O recente posicionamento do Carf sobre deduções de perdas de crédito no IRPJ e CSLL gera preocupações entre empresários e contadores. Entenda os detalhes dessa decisão e como ela impacta a segurança jurídica e os procedimentos fiscais das empresas.
Entendendo a Decisão do Carf
O Conselho Administrativo de Recursos Fiscais (Carf) manteve uma cobrança significativa contra o banco Itaú, envolvendo a dedução de perdas em operações de crédito para fins de IRPJ e CSLL. Essa decisão foi tomada pela 1ª Turma da 2ª Câmara da 1ª Seção do Carf, por voto de qualidade, e se refere a deduções realizadas em 2020. O cerne da questão está na necessidade de comprovação de cobrança judicial para deduzir créditos vencidos há mais de cinco anos, mesmo quando a legislação permite a baixa definitiva após esse período sem liquidação.
Divergências na Interpretação Legal
A decisão do Carf contraria um precedente da Câmara Superior de Recursos Fiscais (CSRF), que, em março de 2025, interpretou a legislação de forma a não exigir cobrança judicial após cinco anos. Essa divergência acentua a insegurança jurídica, pois as empresas enfrentam interpretações conflitantes sobre os requisitos para dedução de perdas em operações de crédito.
Implicações Práticas para Empresas
Para as empresas, especialmente as do setor financeiro, essa decisão implica em uma necessidade urgente de revisar seus procedimentos de dedução de perdas. A exigência de comprovação judicial pode aumentar os custos e o tempo envolvidos na recuperação de créditos, afetando diretamente a liquidez e o planejamento financeiro. Além disso, essa decisão pode levar a um aumento no contencioso fiscal, obrigando as empresas a manterem um acompanhamento próximo das decisões do Carf e a se prepararem para possíveis litígios.
Exemplos Práticos e Consequências
Um exemplo prático pode ser visto em uma instituição financeira que, ao longo dos anos, acumulou créditos vencidos sem liquidação. Com base no Artigo 10, §4º, da Lei 9.430/1996, essa instituição poderia considerar esses créditos como perdas dedutíveis após cinco anos. No entanto, a recente decisão do Carf exige que, para garantir a dedutibilidade, a empresa precise mover ações judiciais para cada crédito, aumentando seus custos operacionais e o tempo de recuperação.
Outro cenário pode envolver uma empresa de médio porte que decidiu seguir a interpretação favorável da CSRF de 2025. Ao ser autuada, a empresa se vê obrigada a reavaliar suas práticas contábeis e enfrentar um processo administrativo complexo, que pode resultar em multas significativas e na necessidade de reavaliação de suas provisões fiscais.
Como as Empresas Devem se Preparar
Diante desse cenário, é crucial que as empresas, juntamente com seus contadores, revisem suas estratégias de gestão de créditos vencidos.

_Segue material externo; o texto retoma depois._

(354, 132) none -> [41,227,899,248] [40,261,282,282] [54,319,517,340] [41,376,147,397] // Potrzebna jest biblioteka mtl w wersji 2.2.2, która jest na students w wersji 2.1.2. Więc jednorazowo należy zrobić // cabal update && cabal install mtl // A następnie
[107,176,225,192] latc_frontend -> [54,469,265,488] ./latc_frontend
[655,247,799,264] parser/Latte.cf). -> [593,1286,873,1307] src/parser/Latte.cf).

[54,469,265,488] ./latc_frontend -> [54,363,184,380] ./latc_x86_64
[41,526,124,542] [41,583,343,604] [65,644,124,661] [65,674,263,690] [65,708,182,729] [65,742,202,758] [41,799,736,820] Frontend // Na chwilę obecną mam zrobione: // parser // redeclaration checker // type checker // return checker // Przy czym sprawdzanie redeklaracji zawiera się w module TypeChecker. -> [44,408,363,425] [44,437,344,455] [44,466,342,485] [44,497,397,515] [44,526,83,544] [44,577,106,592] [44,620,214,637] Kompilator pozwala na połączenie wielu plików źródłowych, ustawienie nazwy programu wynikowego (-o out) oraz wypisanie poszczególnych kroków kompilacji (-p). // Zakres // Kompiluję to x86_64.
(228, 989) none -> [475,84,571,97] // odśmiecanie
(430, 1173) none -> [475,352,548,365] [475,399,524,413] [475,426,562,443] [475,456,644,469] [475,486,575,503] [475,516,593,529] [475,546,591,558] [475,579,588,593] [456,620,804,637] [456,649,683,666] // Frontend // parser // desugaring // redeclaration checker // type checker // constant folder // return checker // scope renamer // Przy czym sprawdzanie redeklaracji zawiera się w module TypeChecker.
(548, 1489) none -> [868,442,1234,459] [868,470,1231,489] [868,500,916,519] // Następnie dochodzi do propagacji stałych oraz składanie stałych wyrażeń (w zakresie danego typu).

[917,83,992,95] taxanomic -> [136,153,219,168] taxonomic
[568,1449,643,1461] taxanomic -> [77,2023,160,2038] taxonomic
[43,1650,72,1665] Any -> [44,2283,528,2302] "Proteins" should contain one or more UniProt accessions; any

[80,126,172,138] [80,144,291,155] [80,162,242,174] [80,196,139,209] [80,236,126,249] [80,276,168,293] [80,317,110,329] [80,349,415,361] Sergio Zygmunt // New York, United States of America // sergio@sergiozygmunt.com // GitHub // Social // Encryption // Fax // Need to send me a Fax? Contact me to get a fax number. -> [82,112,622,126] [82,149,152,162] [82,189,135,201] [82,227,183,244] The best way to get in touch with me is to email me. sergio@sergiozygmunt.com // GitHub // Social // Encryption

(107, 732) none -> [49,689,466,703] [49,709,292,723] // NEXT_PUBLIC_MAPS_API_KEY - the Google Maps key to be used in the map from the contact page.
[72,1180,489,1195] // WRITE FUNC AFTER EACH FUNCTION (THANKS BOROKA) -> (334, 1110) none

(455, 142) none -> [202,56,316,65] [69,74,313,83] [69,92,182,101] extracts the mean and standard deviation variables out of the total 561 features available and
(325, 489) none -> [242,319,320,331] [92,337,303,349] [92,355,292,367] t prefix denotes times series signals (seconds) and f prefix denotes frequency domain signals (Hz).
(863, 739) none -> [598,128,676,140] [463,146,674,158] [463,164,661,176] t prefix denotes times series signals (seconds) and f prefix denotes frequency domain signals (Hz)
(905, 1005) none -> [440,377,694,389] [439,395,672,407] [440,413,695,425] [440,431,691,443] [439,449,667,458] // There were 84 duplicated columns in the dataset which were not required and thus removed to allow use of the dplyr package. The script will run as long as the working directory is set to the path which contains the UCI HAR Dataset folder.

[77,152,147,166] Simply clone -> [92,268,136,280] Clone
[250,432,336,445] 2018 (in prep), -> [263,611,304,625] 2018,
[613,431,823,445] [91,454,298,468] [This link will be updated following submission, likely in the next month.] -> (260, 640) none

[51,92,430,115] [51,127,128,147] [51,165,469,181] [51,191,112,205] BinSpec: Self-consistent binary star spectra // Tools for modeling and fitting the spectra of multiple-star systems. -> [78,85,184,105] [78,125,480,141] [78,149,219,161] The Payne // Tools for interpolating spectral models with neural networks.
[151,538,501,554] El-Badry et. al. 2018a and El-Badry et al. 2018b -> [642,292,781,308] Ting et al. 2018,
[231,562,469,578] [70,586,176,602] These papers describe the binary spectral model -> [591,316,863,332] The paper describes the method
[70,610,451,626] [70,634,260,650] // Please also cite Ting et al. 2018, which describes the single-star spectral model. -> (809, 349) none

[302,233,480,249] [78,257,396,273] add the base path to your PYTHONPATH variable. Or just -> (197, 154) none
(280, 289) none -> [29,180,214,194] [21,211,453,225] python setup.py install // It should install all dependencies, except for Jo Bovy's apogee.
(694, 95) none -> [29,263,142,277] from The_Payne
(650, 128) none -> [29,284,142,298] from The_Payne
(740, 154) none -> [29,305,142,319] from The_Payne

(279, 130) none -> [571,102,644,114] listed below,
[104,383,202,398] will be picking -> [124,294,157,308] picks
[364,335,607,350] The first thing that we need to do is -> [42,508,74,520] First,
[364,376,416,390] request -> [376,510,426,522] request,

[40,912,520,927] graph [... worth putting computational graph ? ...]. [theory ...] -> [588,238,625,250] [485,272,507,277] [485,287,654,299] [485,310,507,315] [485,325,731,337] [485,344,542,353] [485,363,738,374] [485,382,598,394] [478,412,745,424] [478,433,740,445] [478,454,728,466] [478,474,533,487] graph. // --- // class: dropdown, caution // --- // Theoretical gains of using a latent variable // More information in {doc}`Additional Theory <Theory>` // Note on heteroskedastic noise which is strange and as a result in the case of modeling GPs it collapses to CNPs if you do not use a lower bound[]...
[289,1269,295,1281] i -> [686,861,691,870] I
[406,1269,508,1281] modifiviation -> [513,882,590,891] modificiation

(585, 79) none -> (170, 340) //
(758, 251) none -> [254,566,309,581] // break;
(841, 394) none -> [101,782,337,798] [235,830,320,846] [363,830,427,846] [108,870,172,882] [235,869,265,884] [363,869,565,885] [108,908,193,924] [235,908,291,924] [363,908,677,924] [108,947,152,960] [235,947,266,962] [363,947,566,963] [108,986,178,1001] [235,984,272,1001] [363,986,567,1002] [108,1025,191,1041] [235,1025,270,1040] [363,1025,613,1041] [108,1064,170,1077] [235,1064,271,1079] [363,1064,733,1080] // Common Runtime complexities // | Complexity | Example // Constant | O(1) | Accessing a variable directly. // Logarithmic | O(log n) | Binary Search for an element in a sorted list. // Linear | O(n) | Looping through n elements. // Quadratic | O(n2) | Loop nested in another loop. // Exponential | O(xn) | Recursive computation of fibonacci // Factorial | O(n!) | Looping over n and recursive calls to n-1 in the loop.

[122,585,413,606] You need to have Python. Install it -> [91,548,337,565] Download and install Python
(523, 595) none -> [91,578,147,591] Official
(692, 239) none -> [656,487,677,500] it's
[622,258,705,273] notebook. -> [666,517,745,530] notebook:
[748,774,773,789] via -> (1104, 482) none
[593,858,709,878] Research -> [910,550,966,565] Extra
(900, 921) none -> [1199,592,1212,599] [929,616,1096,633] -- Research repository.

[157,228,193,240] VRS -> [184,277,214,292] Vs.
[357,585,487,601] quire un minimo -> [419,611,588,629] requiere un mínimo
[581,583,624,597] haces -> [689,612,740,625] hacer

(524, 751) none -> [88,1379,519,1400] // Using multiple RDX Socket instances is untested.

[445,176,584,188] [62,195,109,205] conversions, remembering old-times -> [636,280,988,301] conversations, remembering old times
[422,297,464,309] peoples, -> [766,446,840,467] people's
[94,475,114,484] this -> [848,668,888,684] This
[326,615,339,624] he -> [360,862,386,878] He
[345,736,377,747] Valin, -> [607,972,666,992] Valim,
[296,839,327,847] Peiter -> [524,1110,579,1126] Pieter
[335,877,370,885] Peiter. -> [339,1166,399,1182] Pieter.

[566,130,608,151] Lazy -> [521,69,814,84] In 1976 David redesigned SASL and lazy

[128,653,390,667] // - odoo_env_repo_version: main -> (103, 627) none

A comunicação com o departamento jurídico se torna essencial para avaliar a viabilidade de ações judiciais e seus impactos financeiros. Além disso, é importante manter-se atualizado com as decisões do Carf e considerar a possibilidade de buscar orientação jurídica especializada para minimizar riscos.
Conclusão: A Importância de um Planejamento Estratégico
A decisão do Carf ressalta a importância de um planejamento tributário estratégico e bem informado. As empresas devem adotar uma postura proativa, reavaliando suas práticas de dedução de perdas e considerando os impactos legais e financeiros de cada decisão. Isso não apenas ajuda a evitar autuações, mas também a garantir uma gestão financeira mais eficiente e segura.